Image comparison data

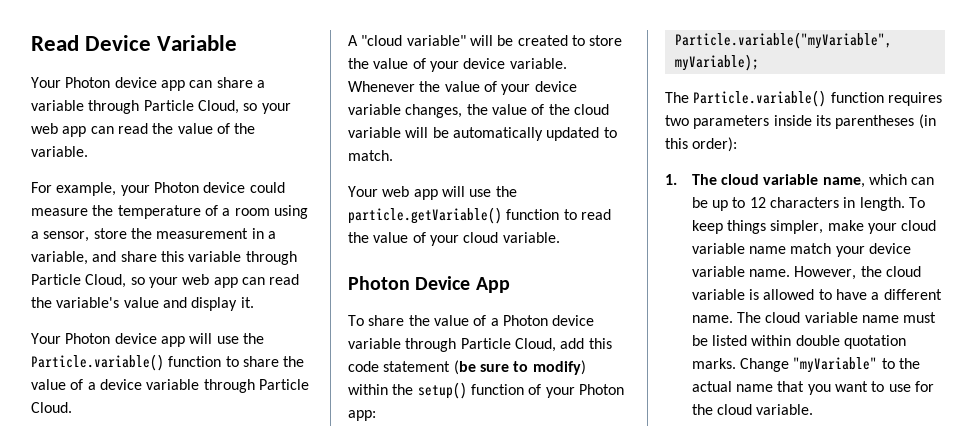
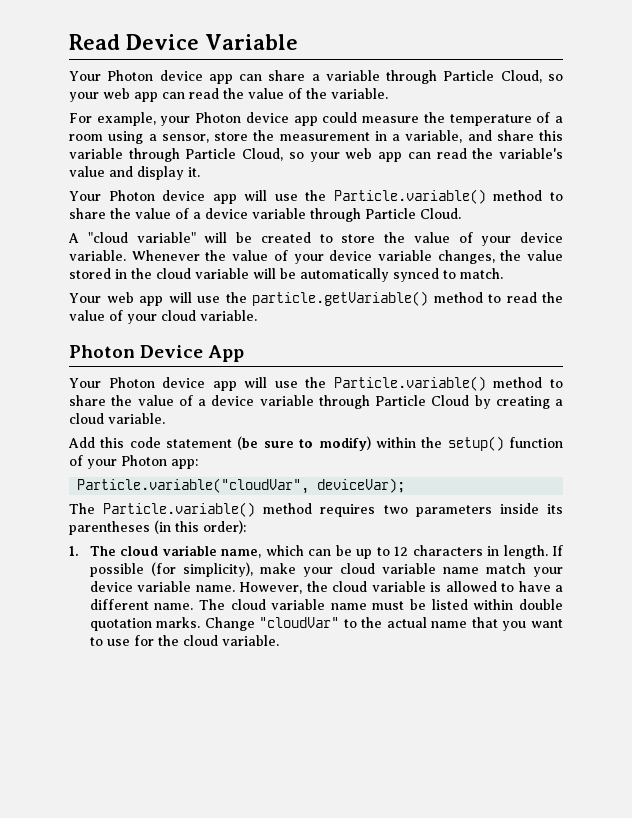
(246, 187) none -> [293,116,318,126] app
[168,356,222,367] function -> [493,190,543,201] method
[531,104,545,115] of -> [69,268,127,279] stored in
[546,127,600,141] updated -> [393,268,439,282] synced
[506,209,560,220] function -> [433,292,483,303] method
[348,315,595,326] [348,338,585,352] To share the value of a Photon device variable through Particle Cloud, add -> [69,376,563,391] [69,395,563,409] [69,413,165,424] [68,437,95,448] Your Photon device app will use the Particle.variable() method to share the value of a device variable through Particle Cloud by creating a cloud variable. // Add
[674,32,892,49] [674,54,759,71] Particle.variable("myVariable", myVariable); -> [77,478,406,494] Particle.variable("cloudVar", deviceVar);
[830,92,884,103] function -> [263,503,313,514] method
[909,197,926,208] [691,220,824,234] To keep things simpler, -> [552,545,564,556] [89,562,253,577] If possible (for simplicity),
[793,357,878,373] "myVariable" -> [259,617,340,628] "cloudVar"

TASK GOAL ->
Leave out the pictures, then return every line of the data exactly.

TASK OUTPUT ->
(246, 187) none -> [293,116,318,126] app
[168,356,222,367] function -> [493,190,543,201] method
[531,104,545,115] of -> [69,268,127,279] stored in
[546,127,600,141] updated -> [393,268,439,282] synced
[506,209,560,220] function -> [433,292,483,303] method
[348,315,595,326] [348,338,585,352] To share the value of a Photon device variable through Particle Cloud, add -> [69,376,563,391] [69,395,563,409] [69,413,165,424] [68,437,95,448] Your Photon device app will use the Particle.variable() method to share the value of a device variable through Particle Cloud by creating a cloud variable. // Add
[674,32,892,49] [674,54,759,71] Particle.variable("myVariable", myVariable); -> [77,478,406,494] Particle.variable("cloudVar", deviceVar);
[830,92,884,103] function -> [263,503,313,514] method
[909,197,926,208] [691,220,824,234] To keep things simpler, -> [552,545,564,556] [89,562,253,577] If possible (for simplicity),
[793,357,878,373] "myVariable" -> [259,617,340,628] "cloudVar"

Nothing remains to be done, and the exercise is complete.